_ASSIGNMENT_.
For the data that follows, report how many lines include the string "corner", and write the number alone.

_INFORMATION SHOWN_.

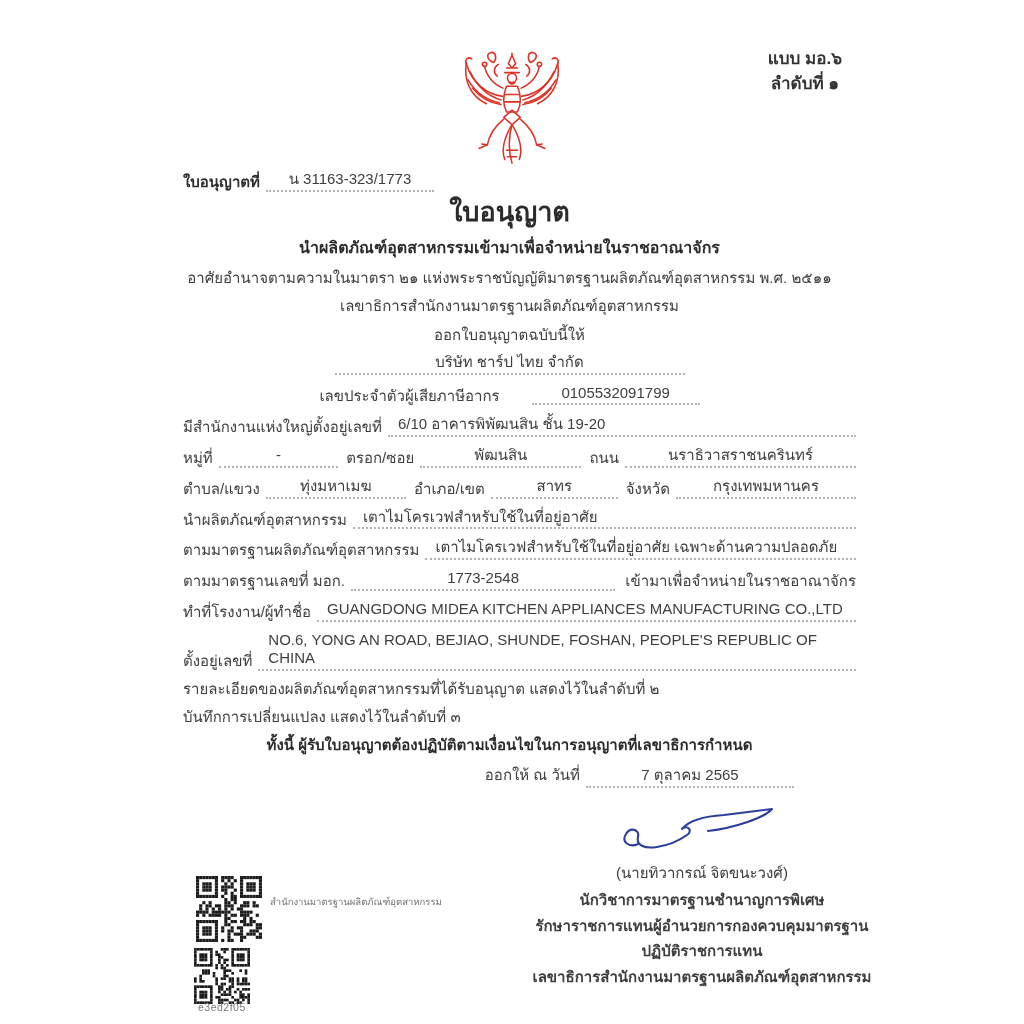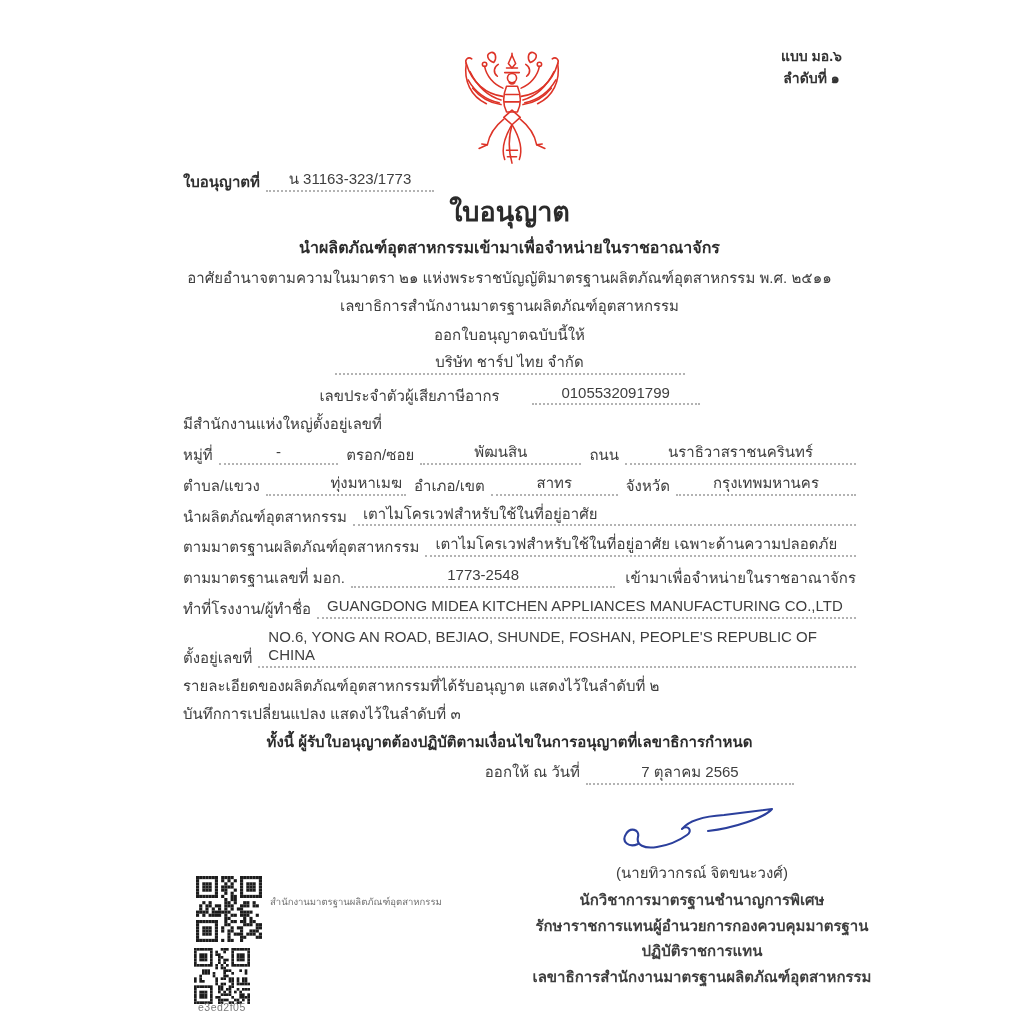--- a/index.html
+++ b/index.html
@@ -9,7 +9,7 @@
     color:#3e3e3e;font-size:15px;line-height:1.25;
   }
   
-  .corner{position:absolute;top:48px;right:182px;text-align:center;font-weight:bold;font-size:14px;color:#333;}
+  .corner{position:absolute;top:48px;right:182px;text-align:center;font-weight:bold;font-size:17px;color:#333;}
   .corner div{margin-bottom:4px;}
   
   .garuda{position:absolute;top:50px;left:50%;transform:translateX(-50%);width:128px;height:122px;}

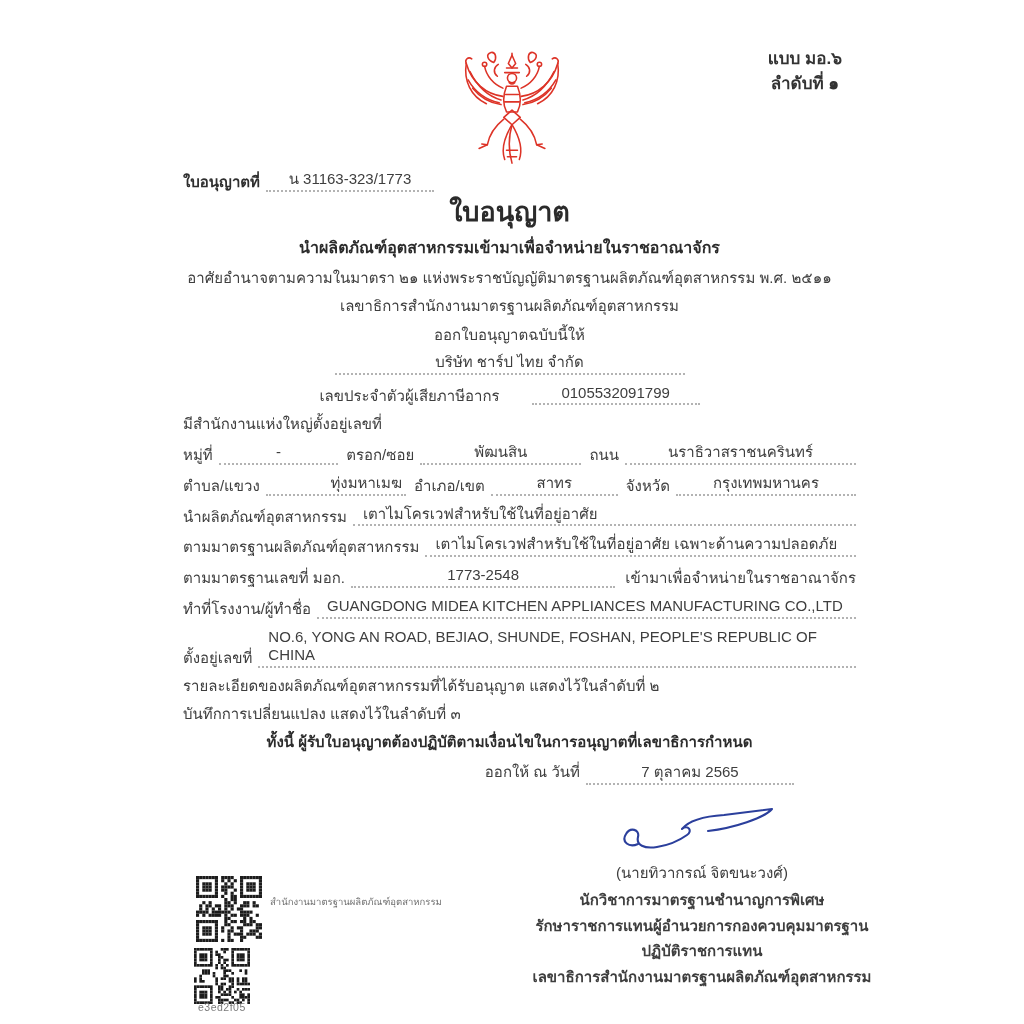--- a/index.html
+++ b/index.html
@@ -127,6 +127,7 @@
 
     <div class="row">
       <span class="lbl">มีสำนักงานแห่งใหญ่ตั้งอยู่เลขที่</span>
+      <span class="dotline left grow">6/10 อาคารพิพัฒนสิน ชั้น 19-20</span>
     </div>
 
     <div class="row">

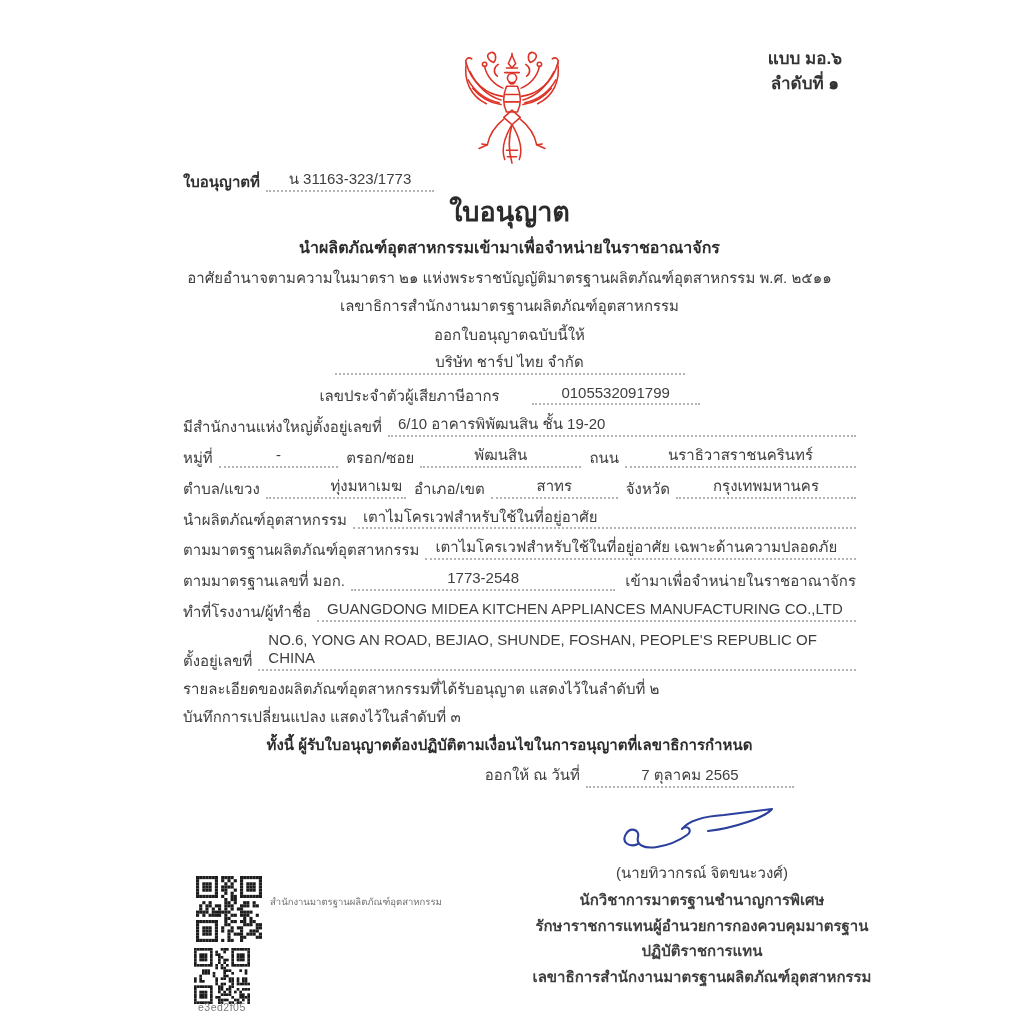--- a/index.html
+++ b/index.html
@@ -141,7 +141,7 @@
 
     <div class="row">
       <span class="lbl">ตำบล/แขวง</span>
-      <span class="dotline" style="flex:1;text-align:right;">ทุ่งมหาเมฆ</span>
+      <span class="dotline" style="flex:1;">ทุ่งมหาเมฆ</span>
       <span class="lbl" style="padding-left:8px;">อำเภอ/เขต</span>
       <span class="dotline" style="flex:0.9;">สาทร</span>
       <span class="lbl" style="padding-left:8px;">จังหวัด</span>

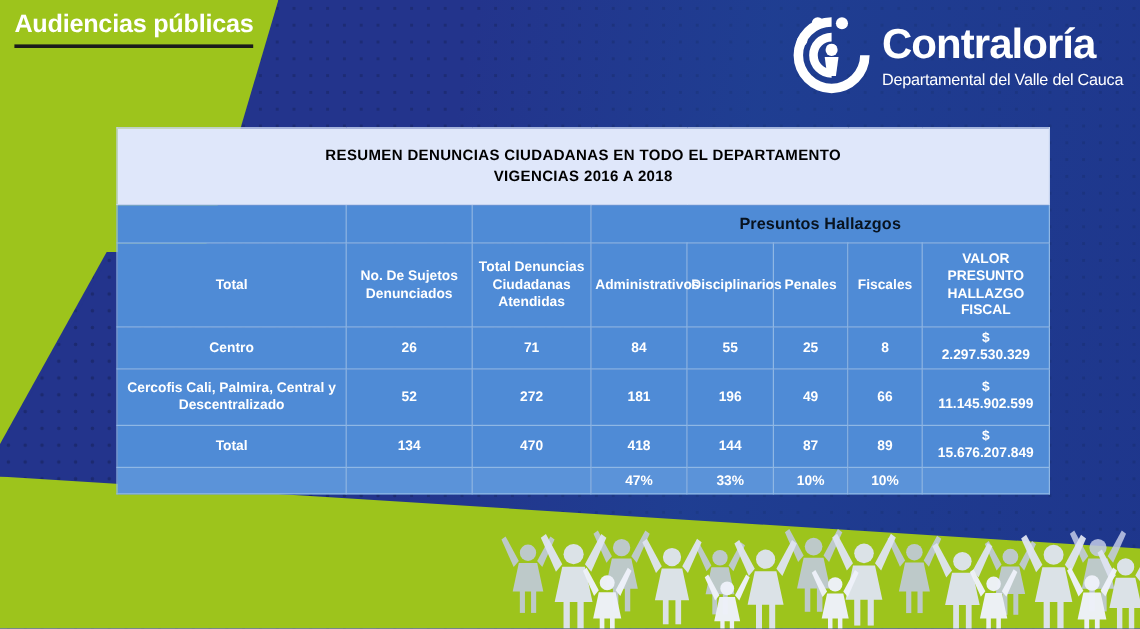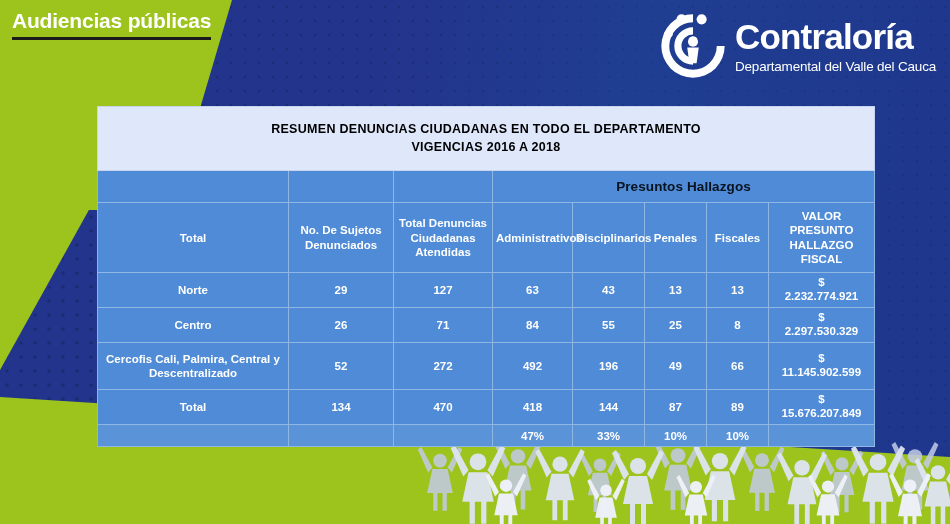--- a/index.html
+++ b/index.html
@@ -284,19 +284,6 @@
           <th class="head-cell">VALOR PRESUNTO HALLAZGO FISCAL</th>
         </tr>
 
-        <tr>
-          <td class="data-cell">Norte</td>
-          <td class="data-cell">29</td>
-          <td class="data-cell">127</td>
-          <td class="data-cell">63</td>
-          <td class="data-cell">43</td>
-          <td class="data-cell">13</td>
-          <td class="data-cell">13</td>
-          <td class="data-cell money">
-            <div>$</div>
-            <div>2.232.774.921</div>
-          </td>
-        </tr>
 
         <tr>
           <td class="data-cell">Centro</td>

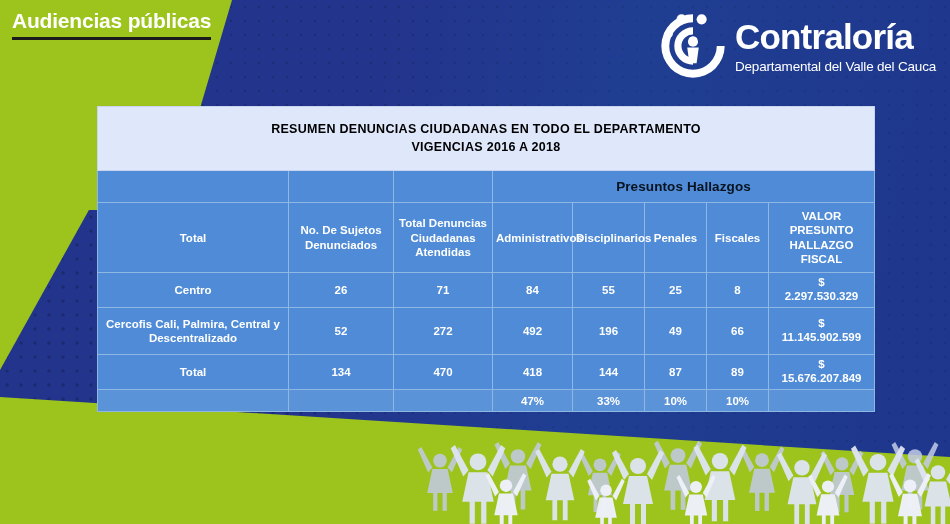--- a/index.html
+++ b/index.html
@@ -303,7 +303,7 @@
           <td class="data-cell">Cercofis Cali,  Palmira,  Central y Descentralizado</td>
           <td class="data-cell">52</td>
           <td class="data-cell">272</td>
-          <td class="data-cell">492</td>
+          <td class="data-cell">181</td>
           <td class="data-cell">196</td>
           <td class="data-cell">49</td>
           <td class="data-cell">66</td>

_TASK OUTPUT_.
3